Avant la Révolution, l’orage et le gel affament Paris
L’année 1788 a été un petit enfer météorologique : après la sécheresse du printemps, un orage de grêle peint comme s’il était celui du jugement dernier a frappé en juillet. La liste des conséquences dévastatrices pour la couronne est longue : récoltes dévastées, inflation du prix du pain, de celui du bois… Le tout accentué par un hiver dantesque.

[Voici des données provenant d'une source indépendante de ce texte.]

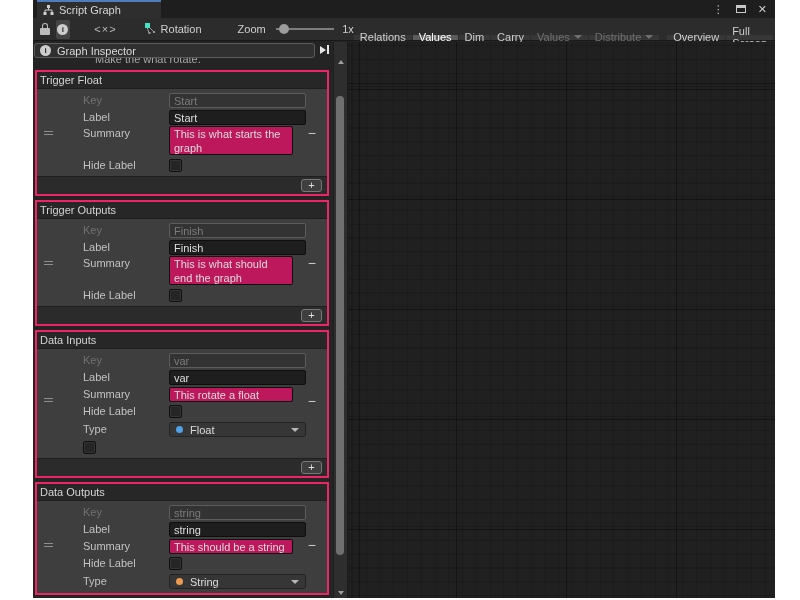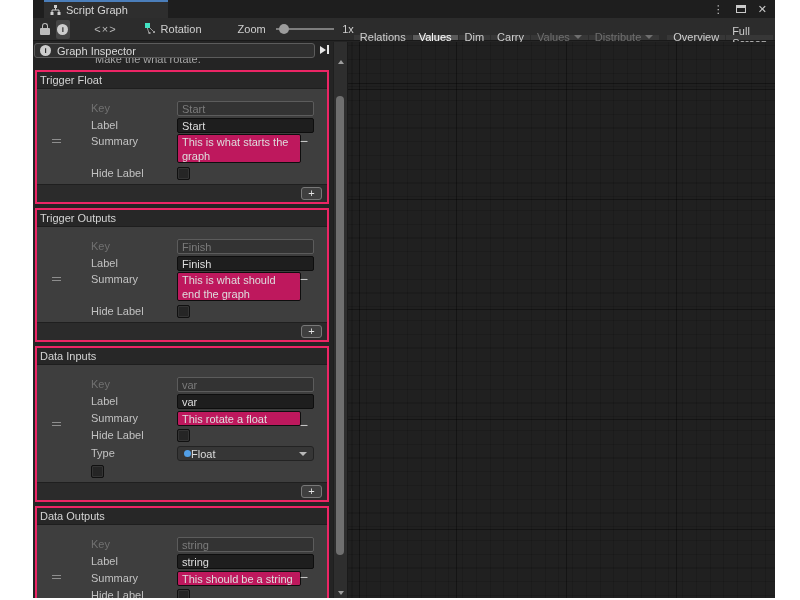"Script Graph" .tab { left: 11px -> 4px }
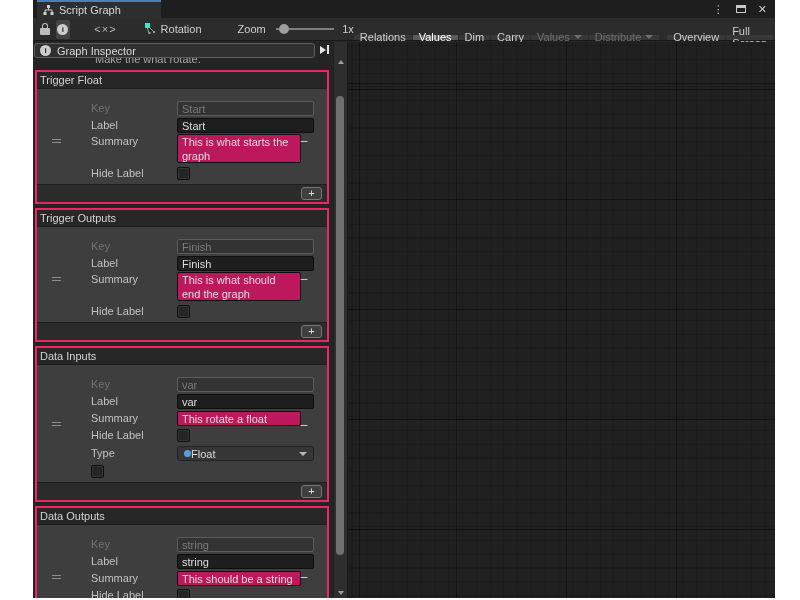"Key" .sec-body { margin-top: 8px -> none; padding: 3px 12px 2px -> 3px 4px 2px }
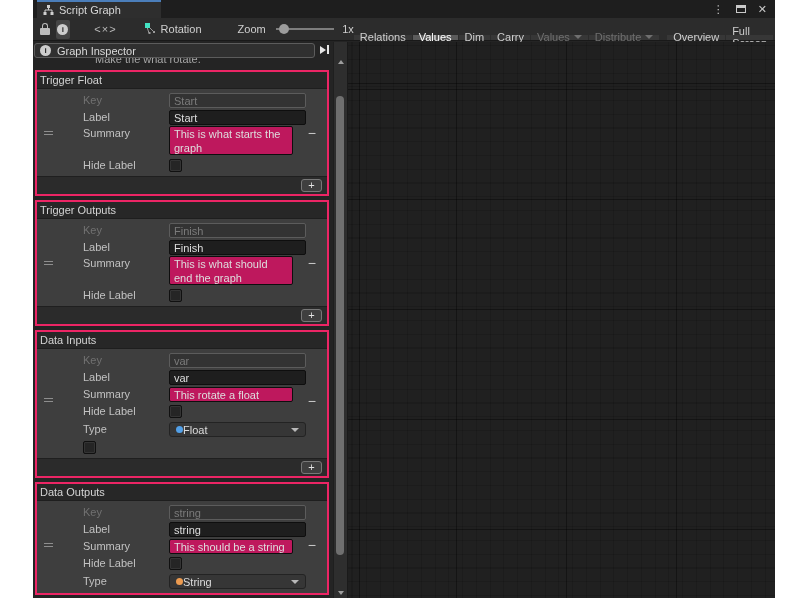"Float" .dropdown { gap: none -> 7px }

La misère est bien là, dans un royaume de France saigné à blanc par les guerres et le faste royal, quand novembre approche. À la mi du mois, le thermomètre chute : -21 degrés pour Paris. Le vin et la terre gèlent, enterrer les morts devient un effort surhumain. La Seine se fige dès novembre, pendant que les ports de Manche sont pris dans les glaces. Les chevaux peuvent traverser la Seine sur la plaque glacée, ce que les hommes font aussi, oubliant le risque que la glace ne cède et les emporte, comme c’est souvent arrivé.
Ces gelées massives sont terribles pour les Parisiens : le gel arrête les moulins de toutes les rivières. « Les pauvres, qui n’ont pas de réserves de farine, sont réduits à la misère et le prix du pain ne fait qu’augmenter. » La soupe populaire nourrit ceux de Paris qui manquent : la paroisse du faubourg Saint-Antoine, à Bastille, pose 18 marmites pour 125 soupes, quatre fois par jour, réussissant à nourrir 8 000 personnes quotidiennement.
L’aumône s’organise, mais elle ne couvre pas le triplement du prix du pain, aliment de base. Le dégel attendra janvier, après 56 jours d’une Seine entrée dans 1789 en glaces.
1956, le dernier épisode de gel pour la Seine à Paris
Aujourd’hui habitués aux crues de décembre et de juin, les Parisiens sont de moins en moins nombreux à avoir le souvenir de la dernière débâcle de la Seine. Et celle-ci n’a pas eu lieu en 1940, ni même en 1870 : avant de désigner les déculottées des armées, la débâcle définit la rupture de la couche de glace qui recouvre un cours d’eau. C’est Émile Zola, dans son livre éponyme, qui a popularisé La Débâcle comme humiliation militaire.
1956 marque le dernier grand gel de la Seine, deux ans après l’hiver qui avait poussé l’abbé Pierre à lancer son appel à « l’insurrection de la bonté » face aux drames des sans-abris et mal-logés morts de froid. À la masse et à la pioche, les hommes tentaient de briser la glace pour extraire les barques du fleuve. Une situation particulière que Paris n’a plus connue depuis, mais qui est survenue à Ponthierry (Seine-et-Marne) en 1956 et 2006.
VIDÉO. Images de la Seine gelée en 1956, diffusées par l’INA :
Quand la Seine gèlera-t-elle à nouveau dans la capitale ? Impossible de le prédire 65 ans après le dernier épisode. Seule certitude : au 19ème siècle, ce phénomène survenait quasi régulièrement, tous les 15 ans. Une fréquence sinusoïdale qui a perdu son rythme. Ce que le changement climatique pourrait faire revenir, les chaleurs atténuant le débit du fleuve tandis que l’extrême météorologique inverse pourrait favoriser les hivers violents.